U.S. Coast Guard Photo.jpg (86.9 KB)

Greg Hayden


----------



## Dickyboy (May 18, 2009)

Perhaps a similar problem to the one that toppled in Southampton Water a couple of years ago. As I recall, that was down to ballasting.


----------



## Harry Nicholson (Oct 11, 2005)

A bit more:
https://breaking911.com/developing-...ter-cargo-ship-capsizes-off-of-georgia-coast/


----------



## litz (Aug 20, 2012)

Dickyboy said:


> Perhaps a similar problem to the one that toppled in Southampton Water a couple of years ago. As I recall, that was down to ballasting.


These vehicle carriers are inherently unstable, and when they roll on the side like this, that's usually the culprit.

The fire is likely from vehicles that broke loose inside.
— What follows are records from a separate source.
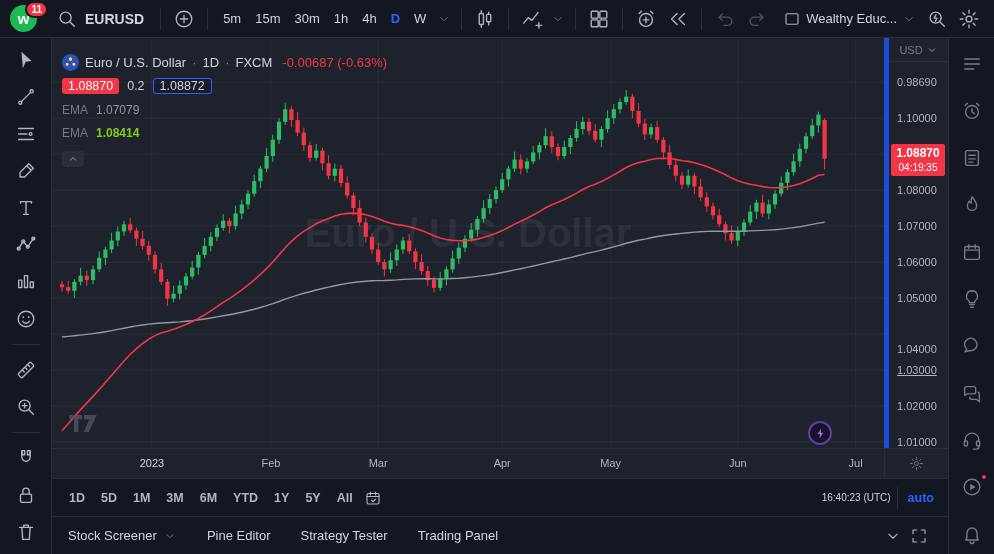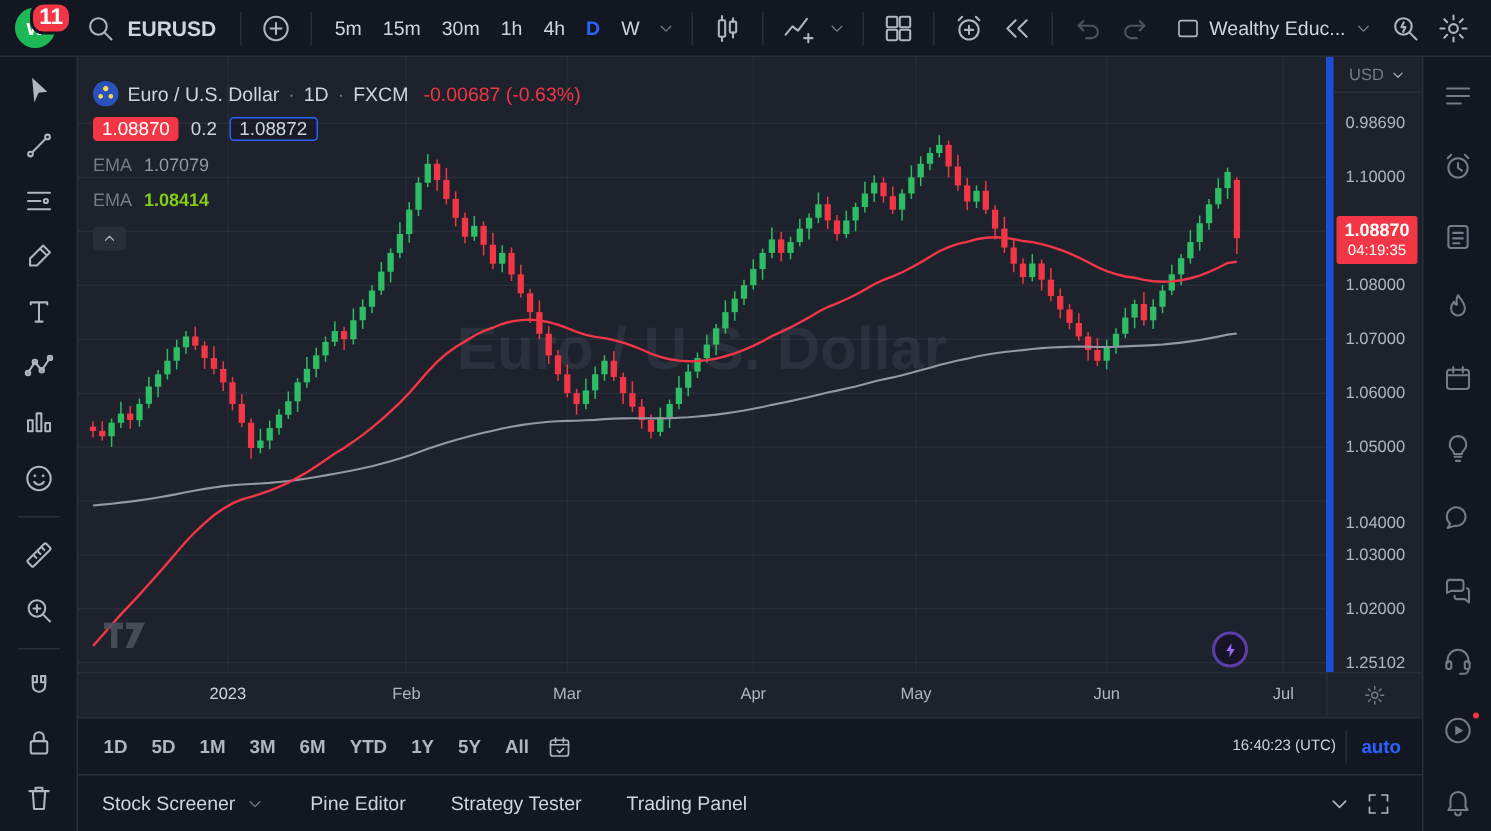"11" .nbadge { font-size: 15px -> 10px }
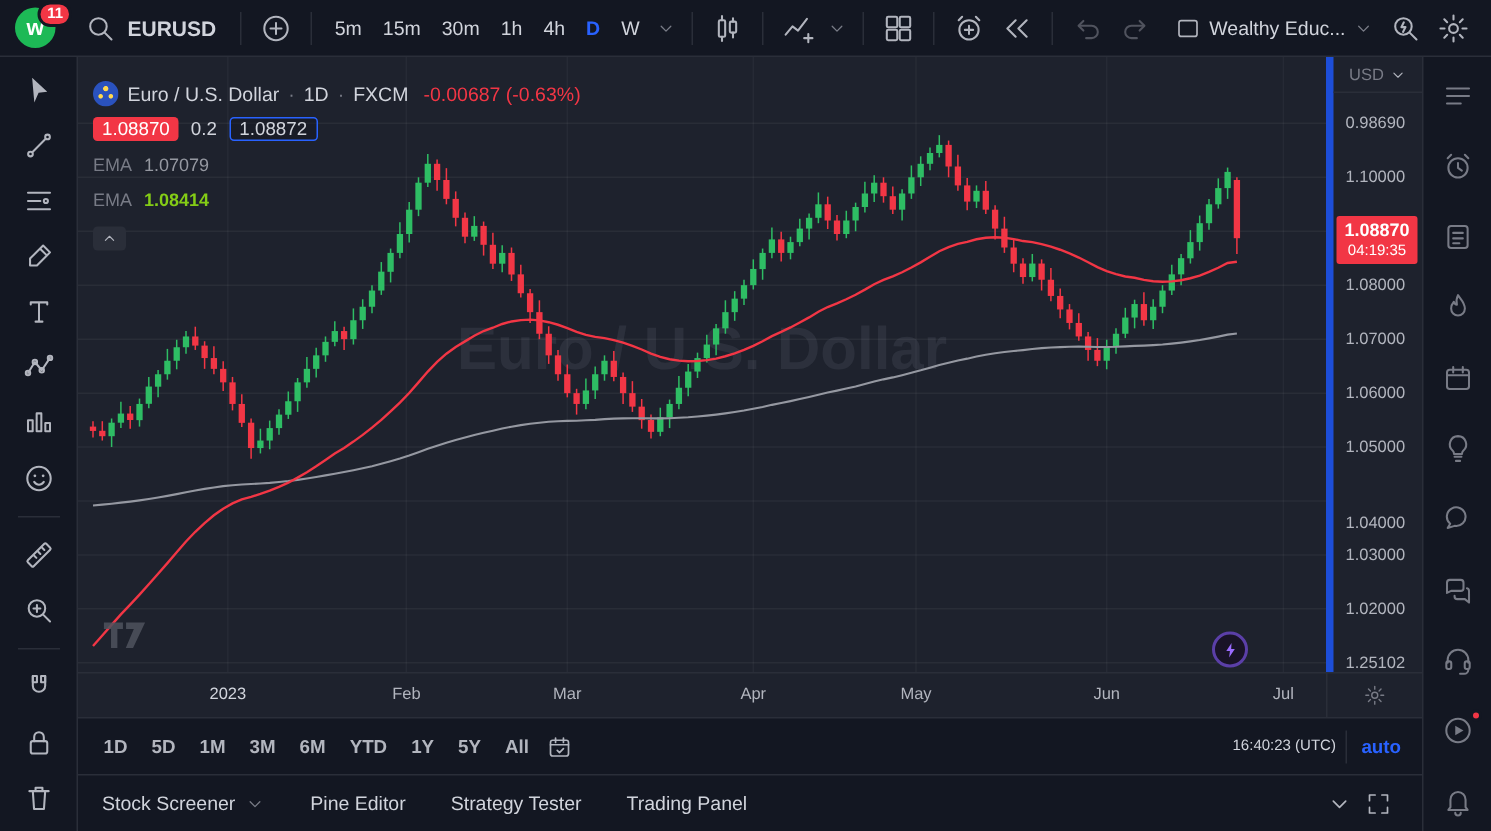"1.03000" span.pl { text-decoration: none -> underline }
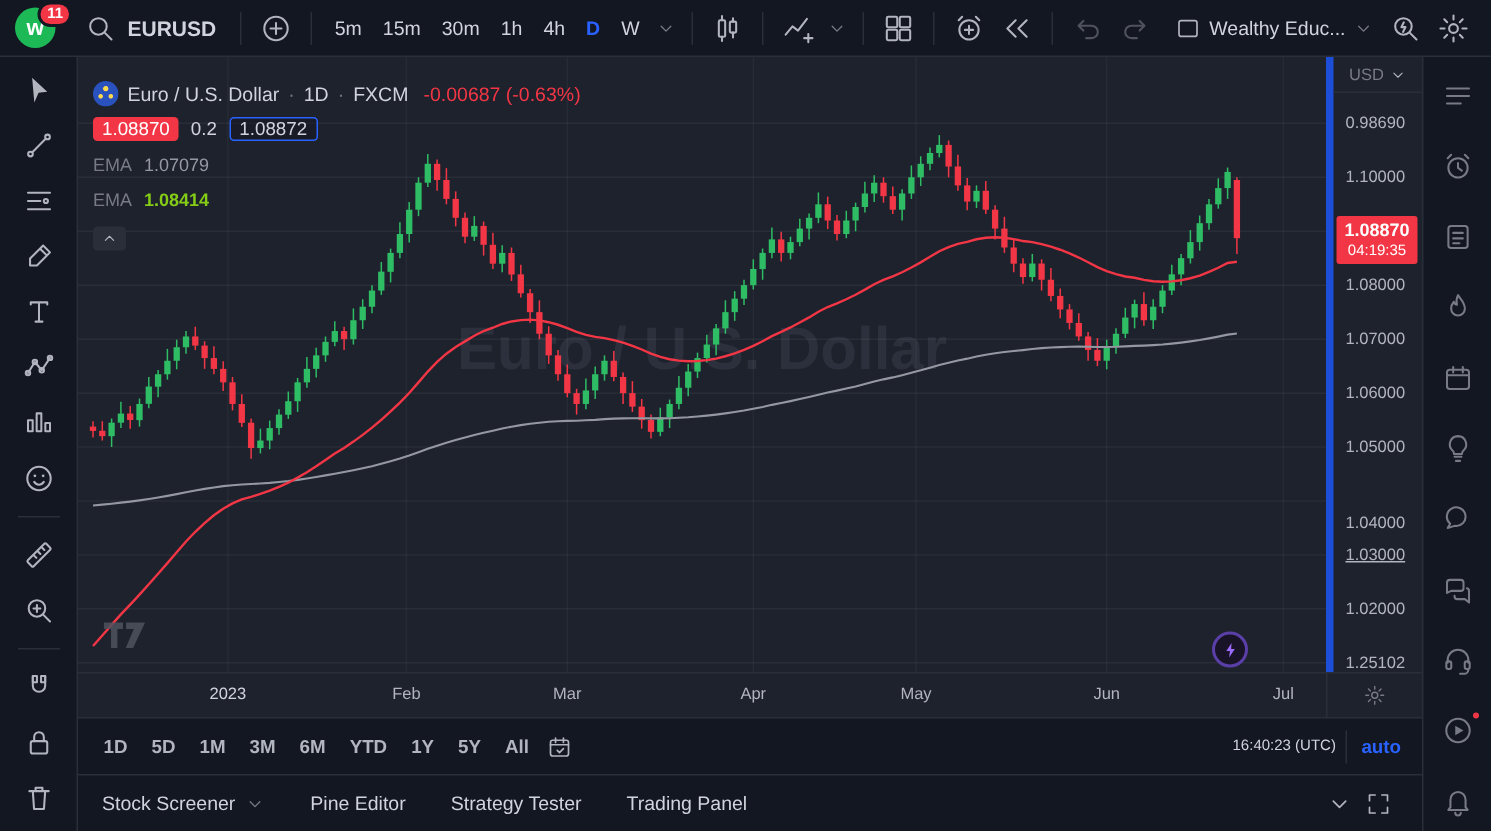"1.25102" span.pl { text: 1.25102 -> 1.01000 }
I think this is the one referenced from the UK a few years back:

https://assets.publishing.service.gov.uk/media/56e9a7afe5274a14d9000000/MAIBInvReport6_2016.pdf


----------



## litz (Aug 20, 2012)

FYI, the missing crew have been contacted and rescue is now underway


----------



## litz (Aug 20, 2012)

litz said:


> FYI, the missing crew have been contacted and rescue is now underway


https://www.ajc.com/news/crime--law...ers-off-georgia-coast/ECnajEoA0enSXKTcXGBpbK/

The timeline is interesting ... if the fire occurred prior to the capsize, could be there was a fire related ballasting system failure (or water fighting the fire caused loss of stability) ...


----------



## Stephen J. Card (Nov 5, 2006)

Latest news. ALL FOUR RESCUED. Well done!


I don't think the fire was before the capsize. I don't know what firefighting system but I'm sure it isn't WATER! Those ships would capsize if you spill of coffee you will have loss of GM from 'free surface'.


Stephen


----------



## OilJiver (Jun 30, 2014)

Stephen J. Card said:


> ALL FOUR RESCUED. Well done!


Well done indeed rescue team. Hope the 4 guys they got out all recover ok from the trauma. Terrible thing to go through for all, but particularly the guy who was on his own.


----------



## pitcrew (Jan 12, 2011)

*MV Carway*

In 1967 or thereabouts the Grangemouth dockyard built the first of these car transporters, at least it was the first I had ever seen.
It was not the nicest looking of ships. Built for Elder Dempster it was about 1500 tons and carried 400 or 500 cars I think. It looked like a shoe box with a pointed end.

I think launch day was postponed because of high winds, launched the next day it was still windy and everything went wrong. A shackle on the drags snapped and the ship slewed round in the river and the stern dug into the far bank of the Carron, a gust of wind caught her and the bow wedged into the near bank. The ship heeled over to starboard and nearly capsized but righted itself a bit.

I was on the ship at the launch as a young apprentice along with my journeyman Eric Day and another apprentice as well as carpenters, caulkers, stagers etc to check the integrity of the vessel after the launch.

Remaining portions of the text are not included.